## Problem
Down to the last line, reproduce the data that follows, but skip the pictures.

## Data provided
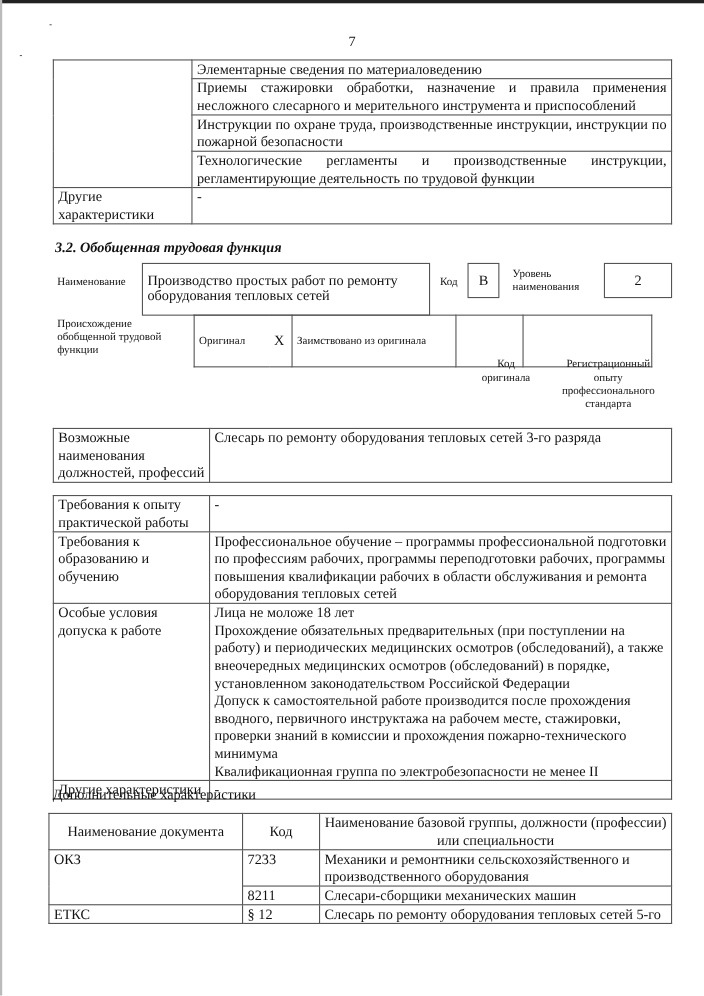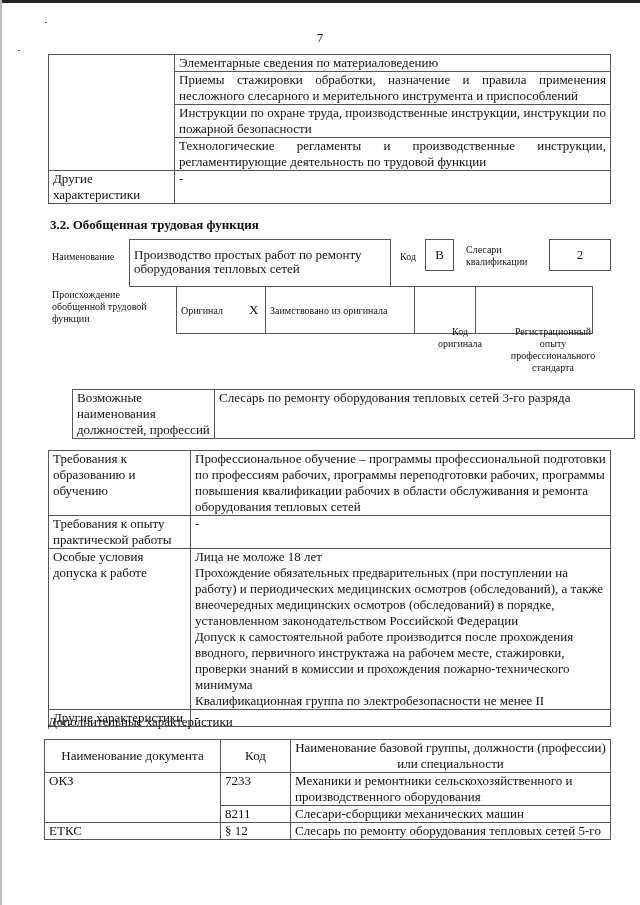"3.2. Обобщенная трудовая функция" .h32 { font-style: none -> italic }
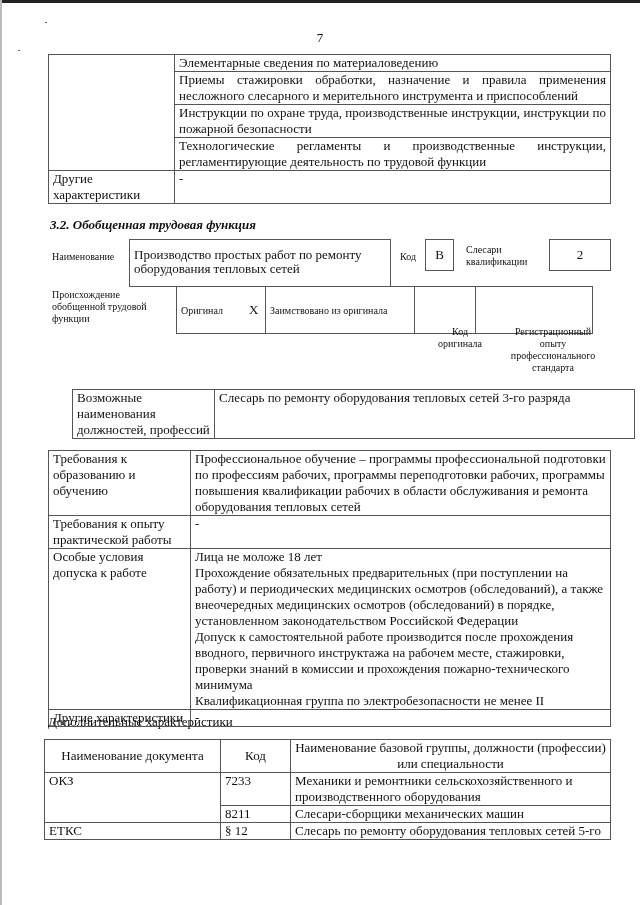"Слесари квалификации" div.lbl { text: Слесари квалификации -> Уровень наименования }
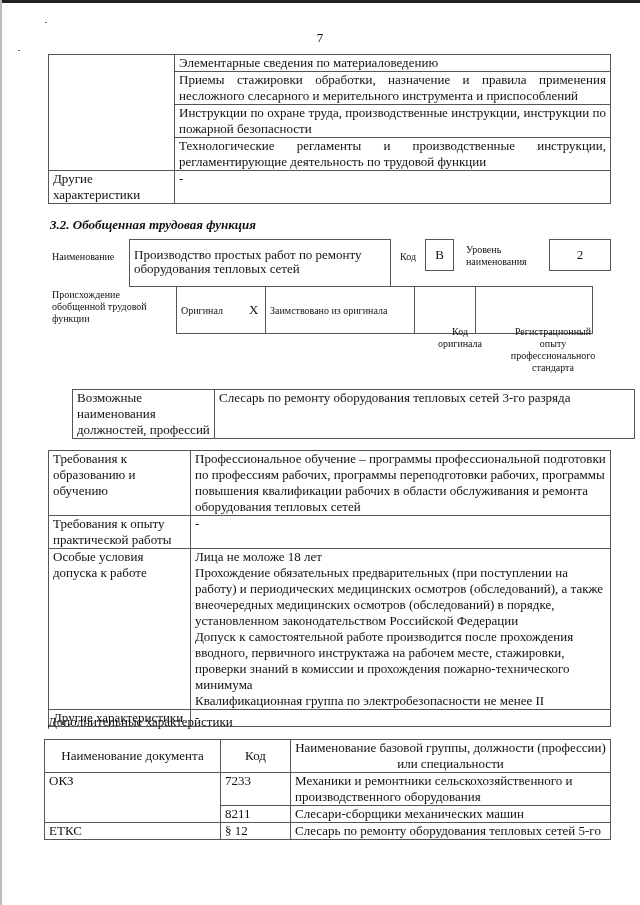"Возможные наименования должностей," .t3 { margin-left: 24px -> none }
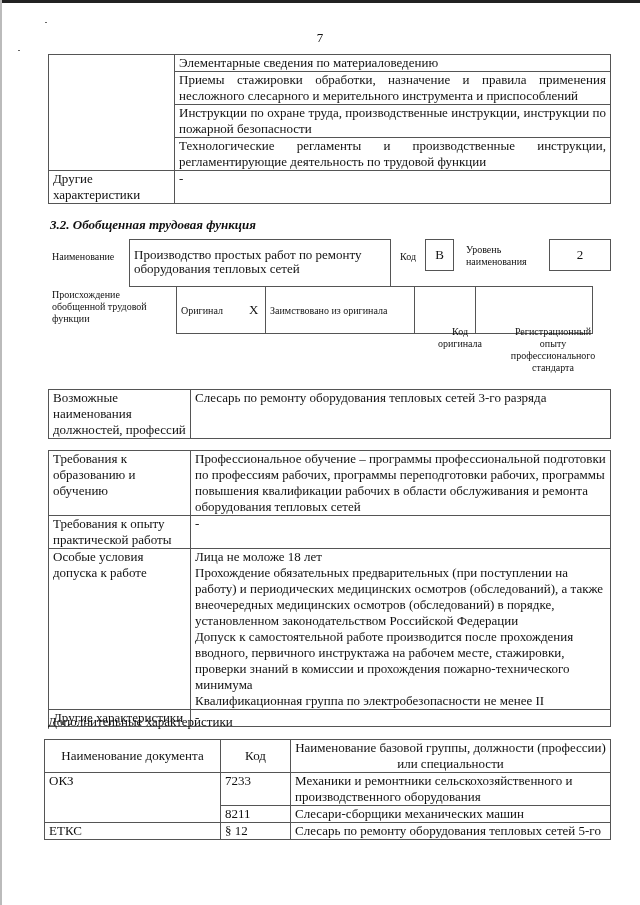"Требования к образованию и обучению" tr { order: before "Требования к опыту практической работы" -> after "Требования к опыту практической работы" }
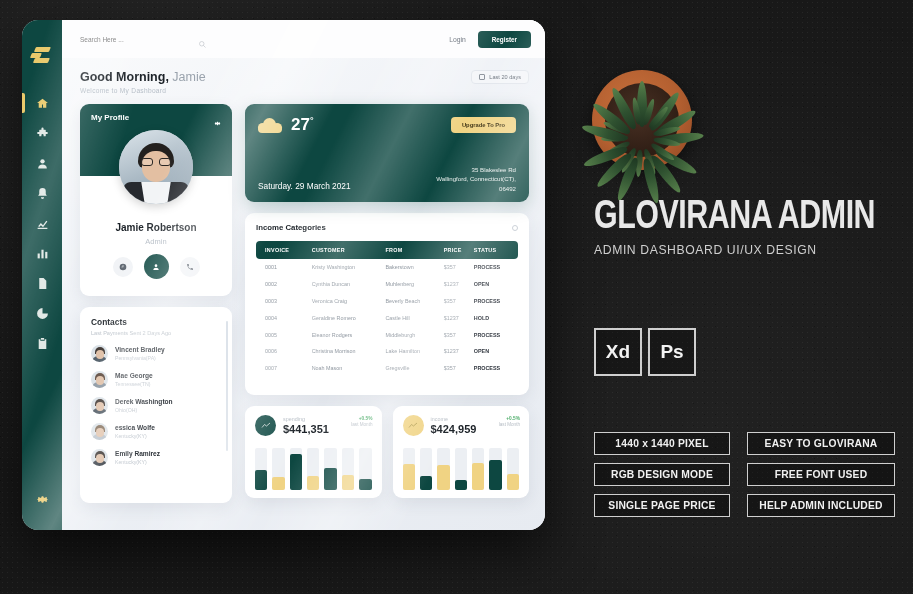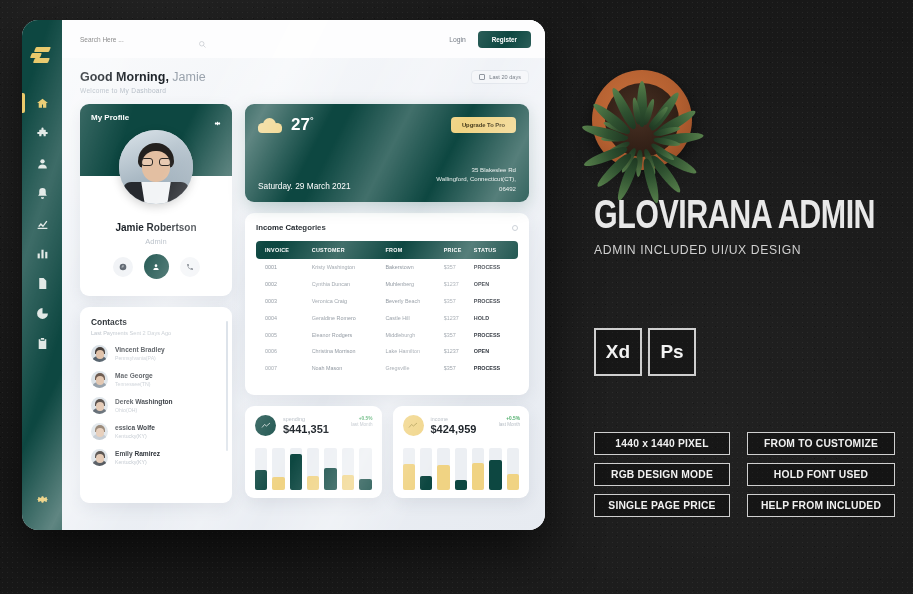"ADMIN INCLUDED UI/UX DESIGN" div { text: INCLUDED -> DASHBOARD }
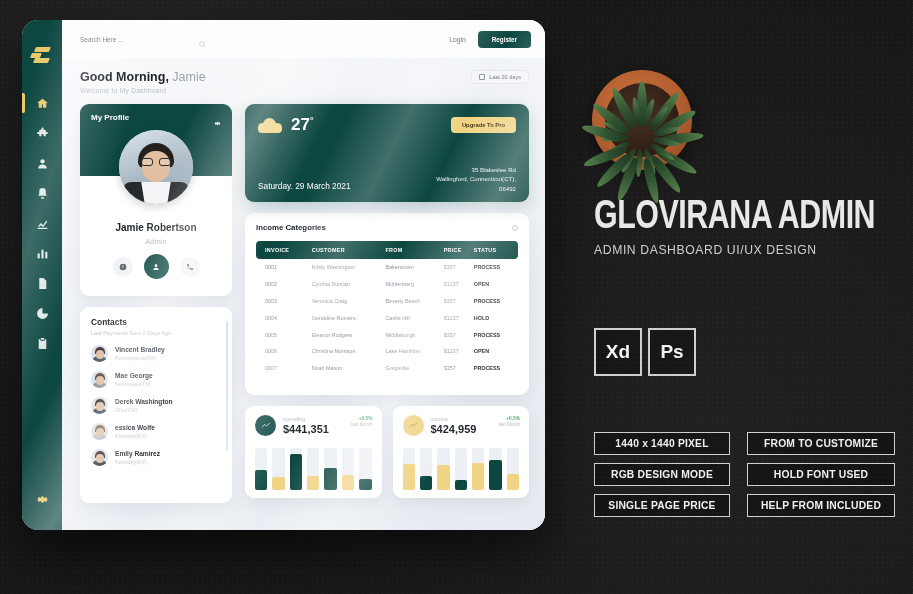"FROM TO CUSTOMIZE" div.badge { text: FROM TO CUSTOMIZE -> EASY TO GLOVIRANA }
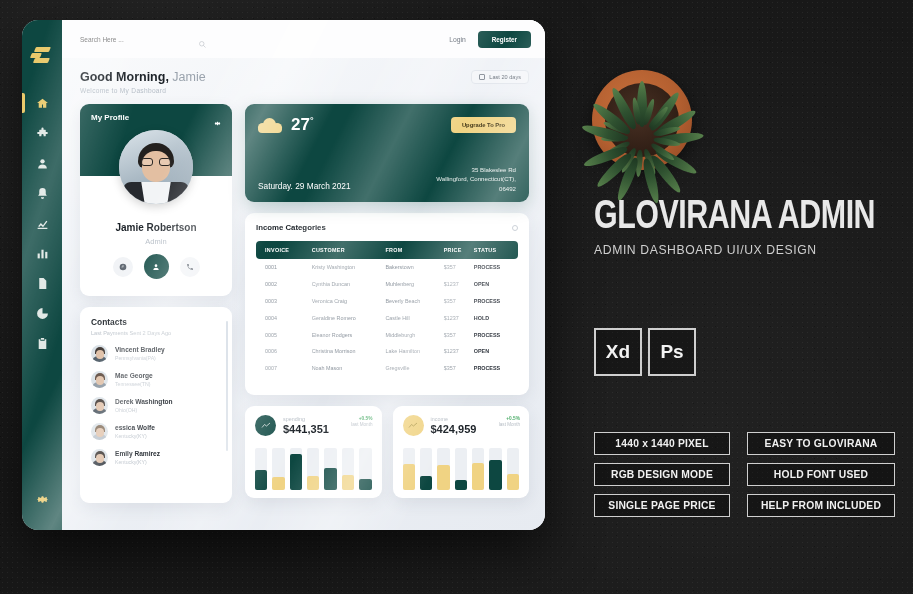"HOLD FONT USED" div.badge { text: HOLD -> FREE }
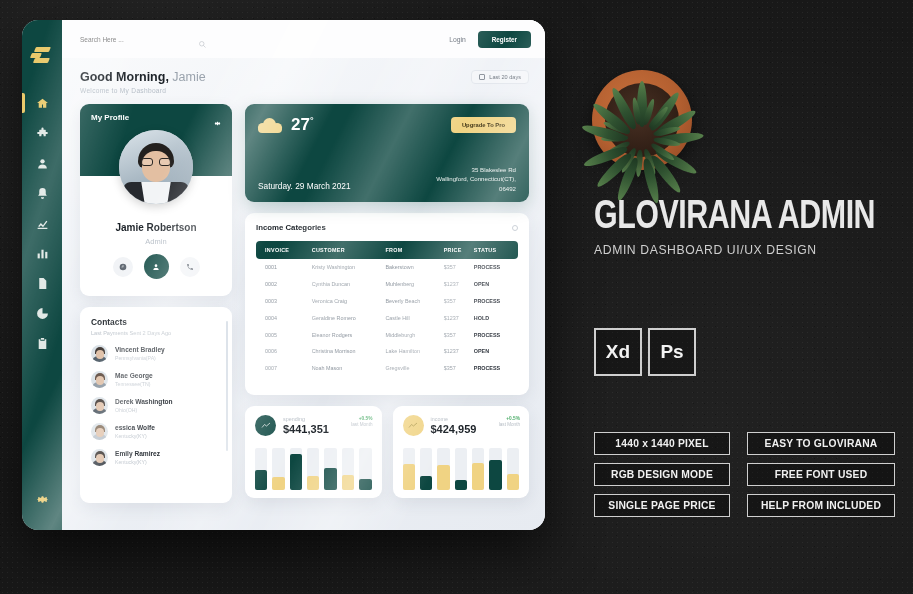"HELP FROM INCLUDED" div.badge { text: FROM -> ADMIN }
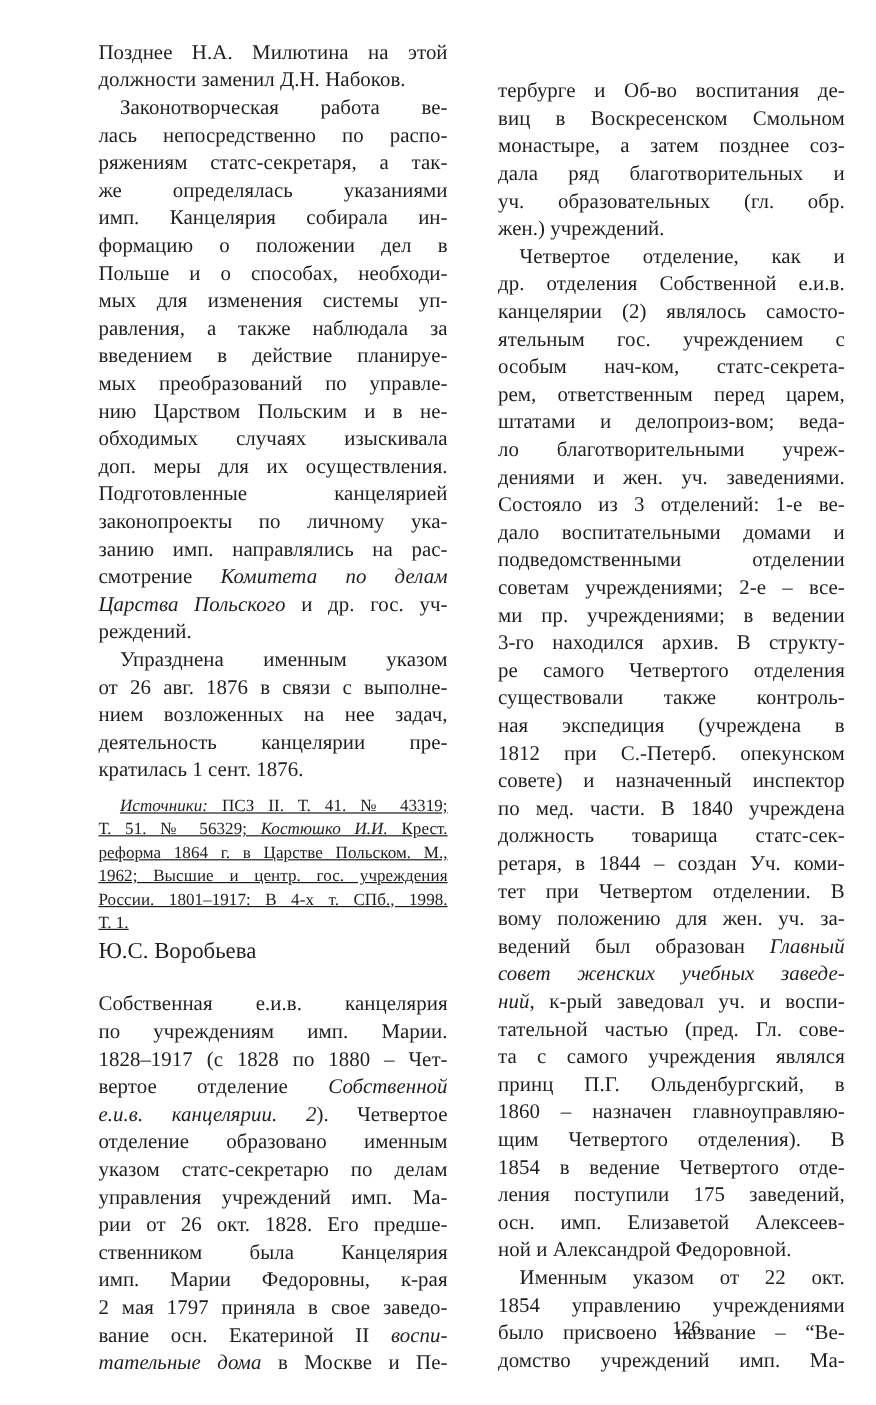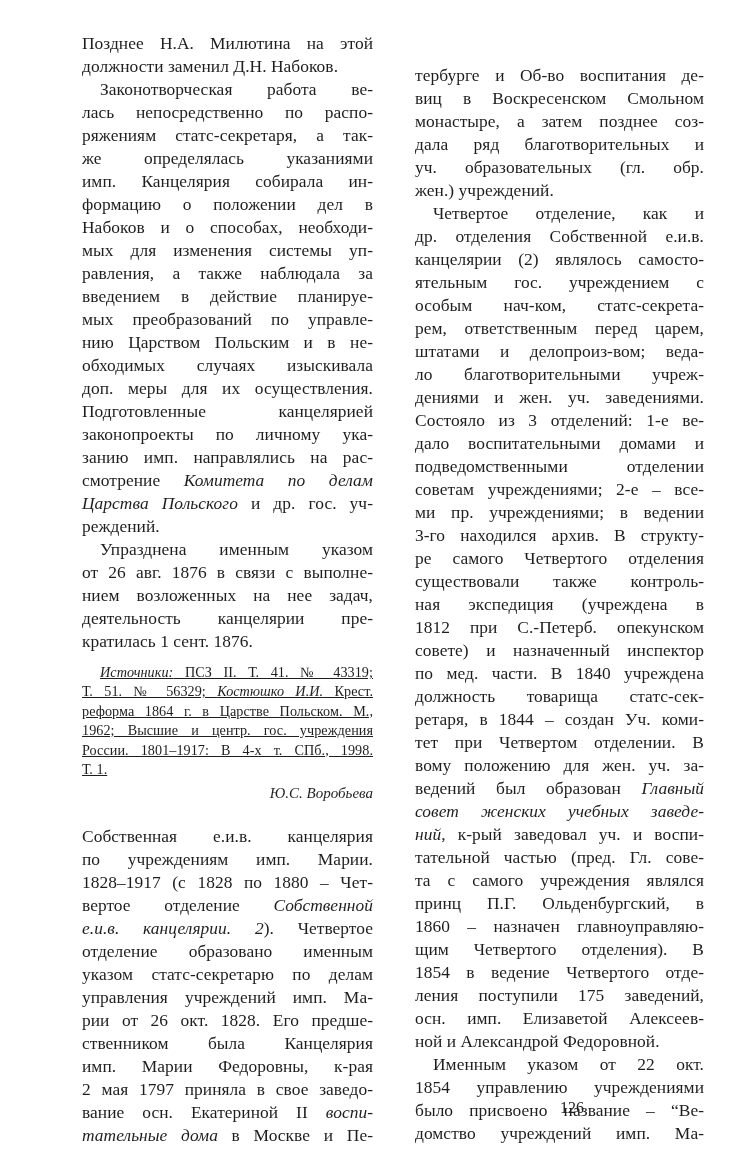"Набоков и о способах, необходи-" span { text: Набоков -> Польше }
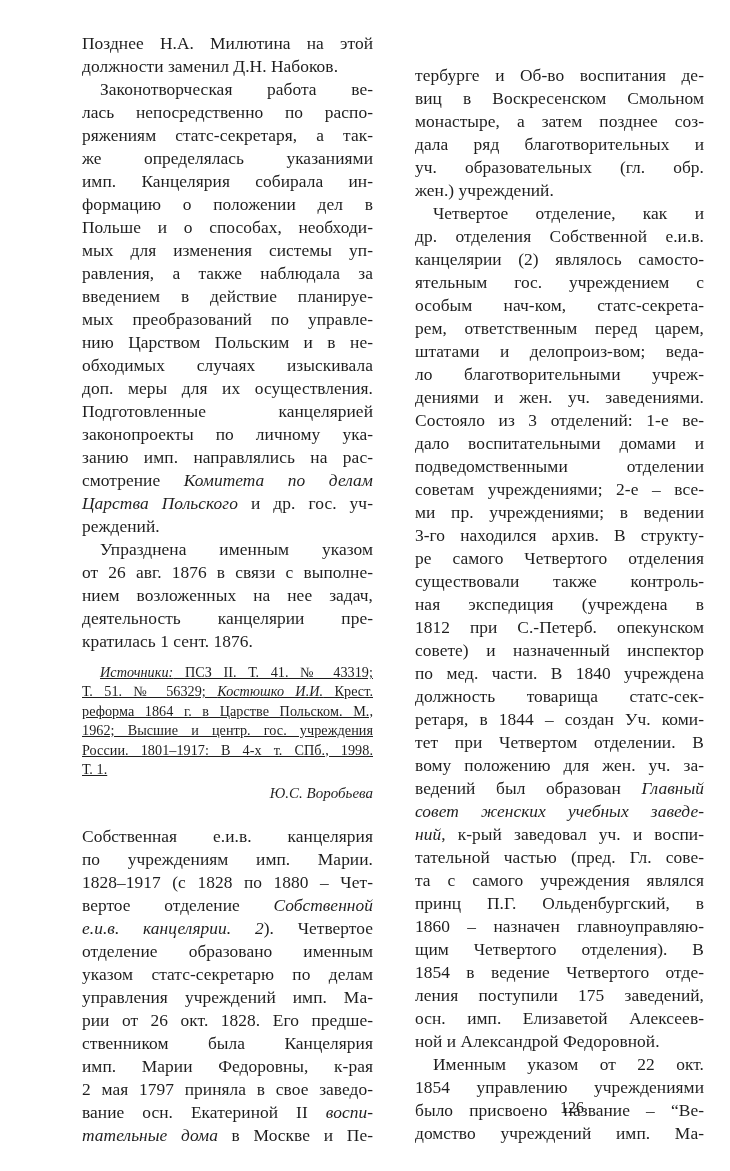"Ю.С. Воробьева" .sig { font-size: 15px -> 19px; font-style: italic -> none; text-align: right -> none }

## Answer section
"3.2. Обобщенная трудовая функция" .h32 { font-style: none -> italic }
"Слесари квалификации" div.lbl { text: Слесари квалификации -> Уровень наименования }
"Возможные наименования должностей," .t3 { margin-left: 24px -> none }
"Требования к образованию и обучению" tr { order: before "Требования к опыту практической работы" -> after "Требования к опыту практической работы" }
"ADMIN INCLUDED UI/UX DESIGN" div { text: INCLUDED -> DASHBOARD }
"FROM TO CUSTOMIZE" div.badge { text: FROM TO CUSTOMIZE -> EASY TO GLOVIRANA }
"HOLD FONT USED" div.badge { text: HOLD -> FREE }
"HELP FROM INCLUDED" div.badge { text: FROM -> ADMIN }
"Набоков и о способах, необходи-" span { text: Набоков -> Польше }
"Ю.С. Воробьева" .sig { font-size: 15px -> 19px; font-style: italic -> none; text-align: right -> none }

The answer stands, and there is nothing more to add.